Dodge opened Tuesday with hints it was set to withdraw from NASCAR for 2013. Later Tuesday, Dodge officials confirmed the pullout effective at the end of the year.
"Following our thorough five month process weighing all options in the sport, we have decided to withdraw from NASCAR racing," SRT Motorsports and CEO Ralph Gilles said in an opening statement during a 2:30 p.m. ET news conference. "You have no idea how much we feel the pain."
The manufacturer was left without a major team when Roger Penske's organization announced at the start of the year it would switch from Dodges to Fords in 2013, and on Monday it was confirmed Penske - which currently builds its own Dodge engines - would instead have Roush Yates-built Ford engines.

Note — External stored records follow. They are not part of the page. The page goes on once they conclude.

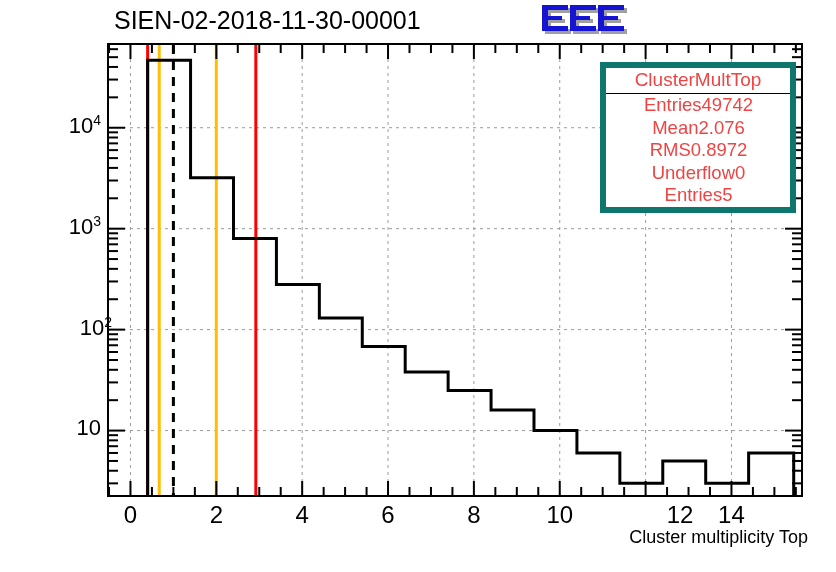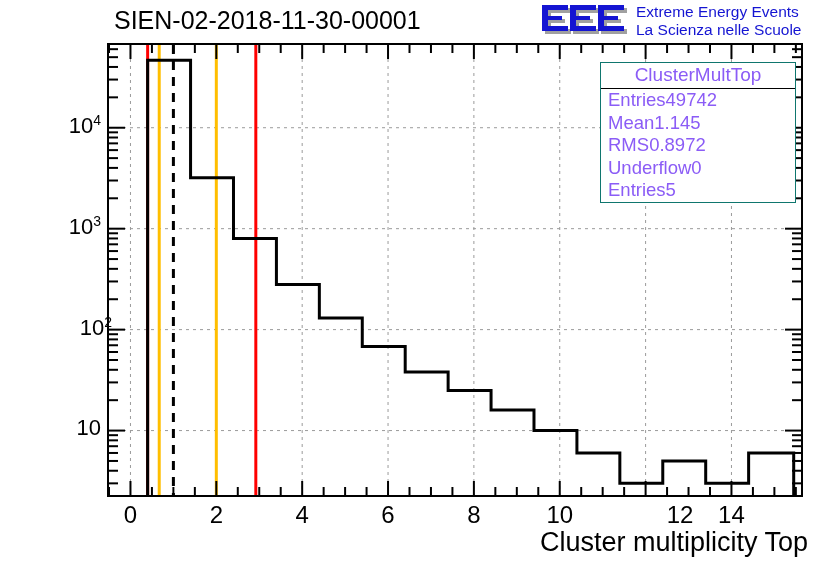--- a/index.html
+++ b/index.html
@@ -89,10 +89,6 @@
         <rect x="58" y="24" width="26" height="5"></rect>
       </g>
     </svg>
-    <div class="logo-text">
-      <div>Extreme Energy Events</div>
-      <div>La Scienza nelle Scuole</div>
-    </div>
   </div>
 
   <svg class="plot">

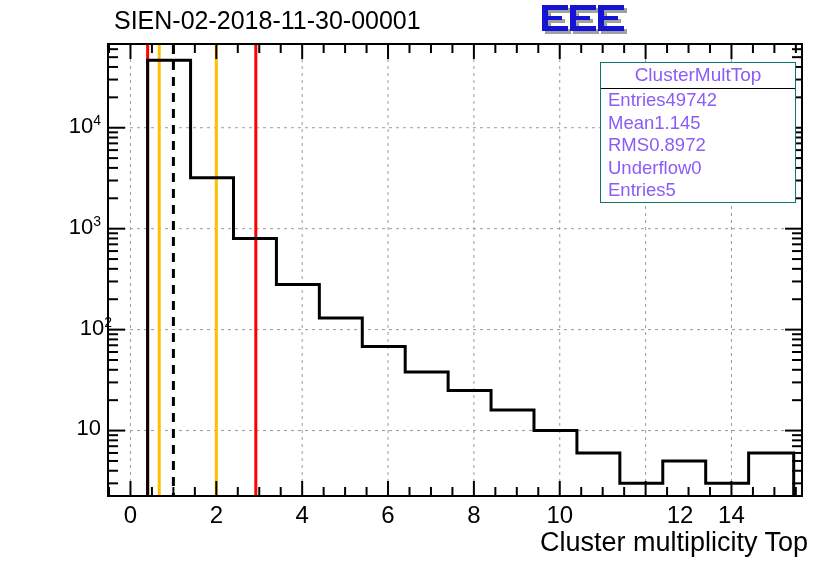--- a/index.html
+++ b/index.html
@@ -38,8 +38,8 @@
   
   .stats{
     position:absolute;left:600px;top:62px;width:196px;
-    background:#fff;border:1px solid #0f766e;box-sizing:border-box;
-    font-size:18.5px;color:#8b5cf6;
+    background:#fff;border:6px solid #0f766e;box-sizing:border-box;
+    font-size:18.5px;color:#ef4444;
   }
   .stats .sb-title{
     text-align:center;padding:1px 0 2px 0;border-bottom:1px solid #000;

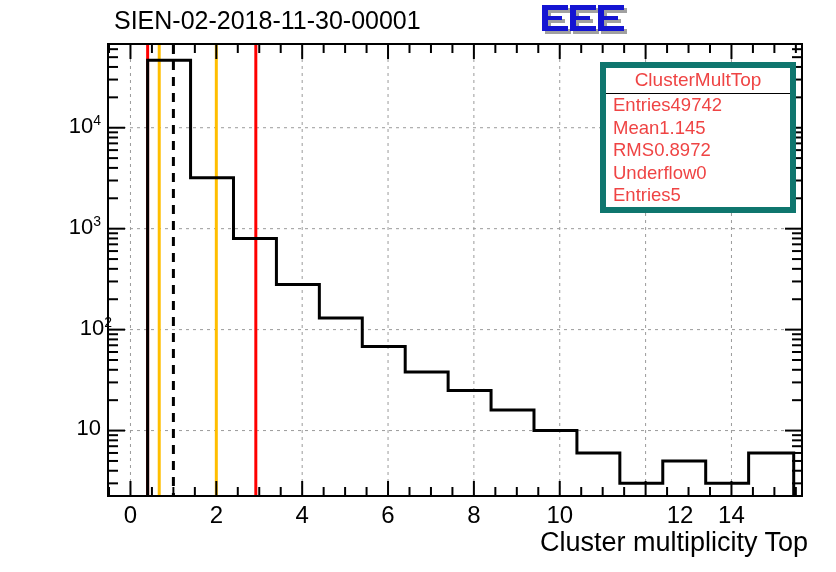--- a/index.html
+++ b/index.html
@@ -46,7 +46,7 @@
     font-size:19px;
   }
   .stats .sb-row{
-    display:flex;justify-content:flex-start;padding:0px 6px 0px 7px;
+    display:flex;justify-content:center;padding:0px 6px 0px 7px;
     line-height:22.5px;
   }
   .stats .sb-row span{white-space:nowrap;}

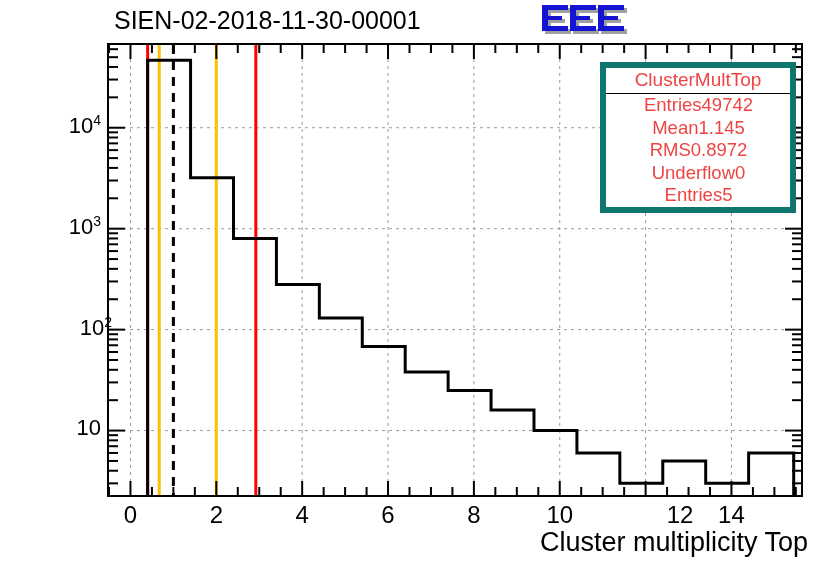--- a/index.html
+++ b/index.html
@@ -296,7 +296,7 @@
         </div>
         <div class="sb-row">
           <span>Mean</span>
-          <span>1.145</span>
+          <span>2.076</span>
         </div>
         <div class="sb-row">
           <span>RMS</span>

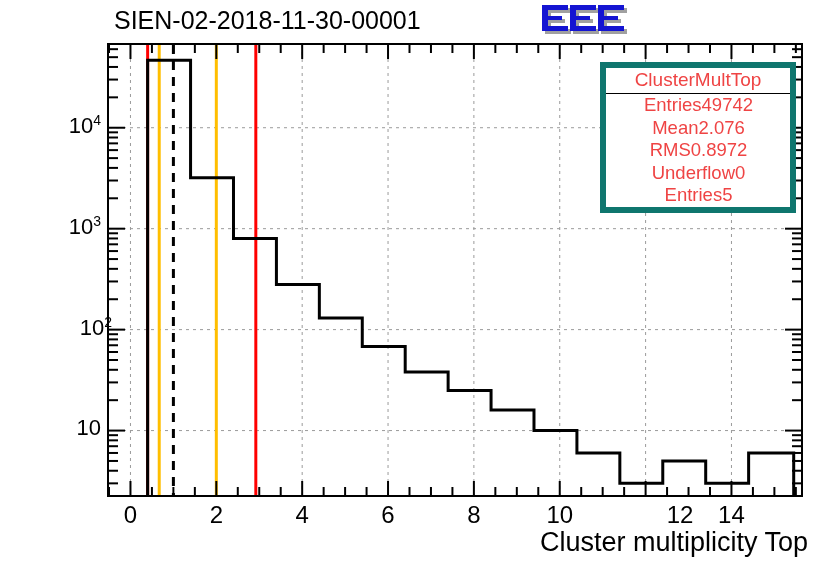--- a/index.html
+++ b/index.html
@@ -32,7 +32,7 @@
     position:absolute;font-size:24px;color:#000;text-align:center;white-space:nowrap;
   }
   .axis-title{
-    position:absolute;right:28px;top:527px;font-size:27px;color:#000;white-space:nowrap;
+    position:absolute;right:28px;top:527px;font-size:18px;color:#000;white-space:nowrap;
   }
 
   

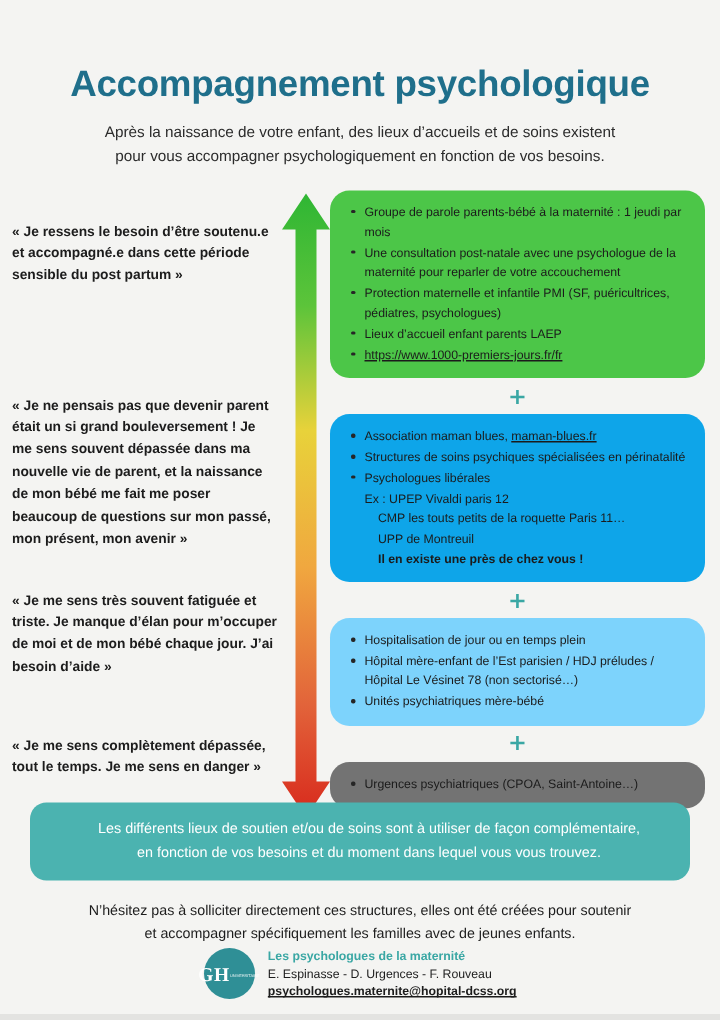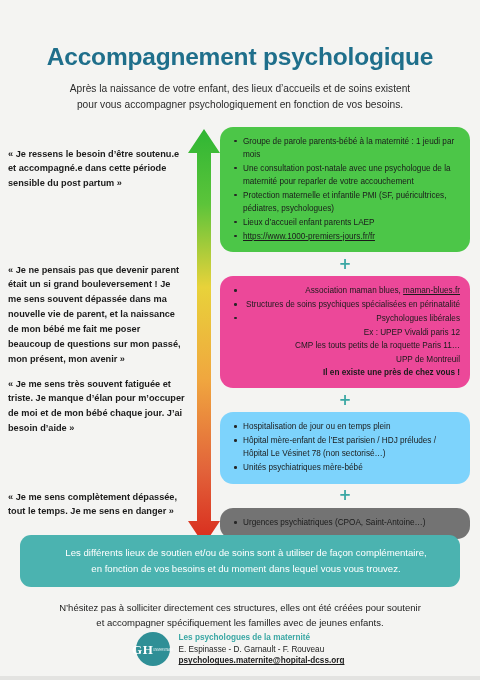--- a/index.html
+++ b/index.html
@@ -90,7 +90,7 @@
     color: #1b1b1b;
   }
   .card.green  { background: #4cc648; }
-  .card.yellow { background: #ec4899; text-align: right; }
+  .card.yellow { background: #0ea5e9; }
   .card.orange { background: #7dd3fc; }
   .card.red    { background: #737373; }
 

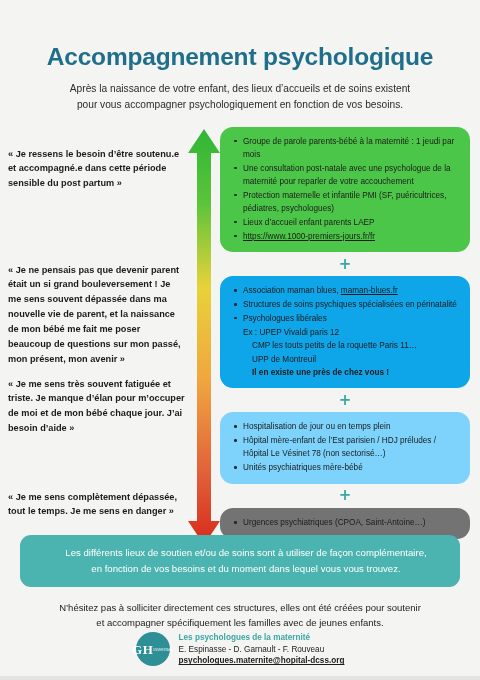--- a/index.html
+++ b/index.html
@@ -64,7 +64,7 @@
   }
   .q0 { top: 20px; }
   .q1 { top: 136px; }
-  .q2 { top: 250px; }
+  .q2 { top: 266px; }
   .q3 { top: 363px; }
 
   

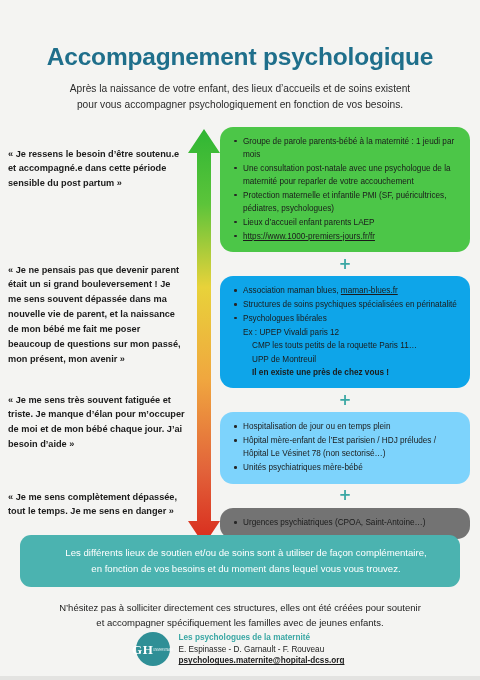--- a/index.html
+++ b/index.html
@@ -317,7 +317,7 @@
     </div>
     <div class="footer-text">
       <div class="f-line1">Les psychologues de la maternité</div>
-      <div class="f-line2">E. Espinasse - D. Garnault - F. Rouveau</div>
+      <div class="f-line2">E. Espinasse - D. Urgences - F. Rouveau</div>
       <div class="f-line3">psychologues.maternite@hopital-dcss.org</div>
     </div>
   </div>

The story was additionally reported by Autoextremist's Peter De Lorenzo late Sunday night, then picked up late Monday and into Tuesday by further outlets, including NASCAR's website Tuesday morning. Dodge already pulled out of this week's two-day tire test of 2013 cars at Martinsville Speedway.
Gilles said the "committee-level" decision was taken only last Friday, after it was unable to put together the structure it thought necessary to reach its goals. He denied financial reasons played in the company's decision.
"Following the announcement of Penske Racing in March 12, we set up a detailed evaluation process to determine who our perspective new partners could be and specifically what the future would hold for us on and off the racetrack," Gilles said.
"We were initially pleased to see the vast amount of interest from teams and sponsors that came our way with a lot of interesting packages and ideas. We couldn't unfortunately put together a structure that made sense to continue our business and competitive objectives for next year.
"This decision was not based on budgets, even though we have diversified in many sports this year, this was really a NASCAR-centric discussion and the case of the different pieces of the puzzle not fitting together to satisfy the structure we needed to fit our overall business and competitive objectives."
This year Dodge has won three Sprint Cup races with Brad Keselowski, currently one of the leading entries into this year's Chase, while he has also notched up three victories in the Nationwide Series where his Penske team-mate Sam Hornish Jr is a title contender.
Gilles said Dodge remains committed to finishing its association with Penske Racing on a high at the end of the year.
"We're committed to and focused on the 2012 season with Mr. Penske and we're going to do anything in our power to secure hopefully a Chase win and also a championship potentially in the Nationwide Series," Gilles added.
Beyond the fact there wouldn't be a flagship team to carry the squad into 2013, Dodge's parent company Chrysler is now aligned with Fiat, whose interest in NASCAR would appear to be waning. The SRT Viper American Le Mans Series program premiered last weekend at the Mid-Ohio Sports Car Course, which signaled a greater marketing intent there to coincide with the relaunch of the Viper road car, announced in April.
Dodge returned to NASCAR in 2001 with Ray Evernham's team after a 24-year hiatus since 1977. It scored pole at its first race back, the 2001 Daytona 500 with Bill Elliott. Dodge has won 50 races since 2001, led by Penske's 29 as an organization. It has not won a series championship in Sprint Cup, although it did win the 2010 Nationwide Series title with Brad Keselowski.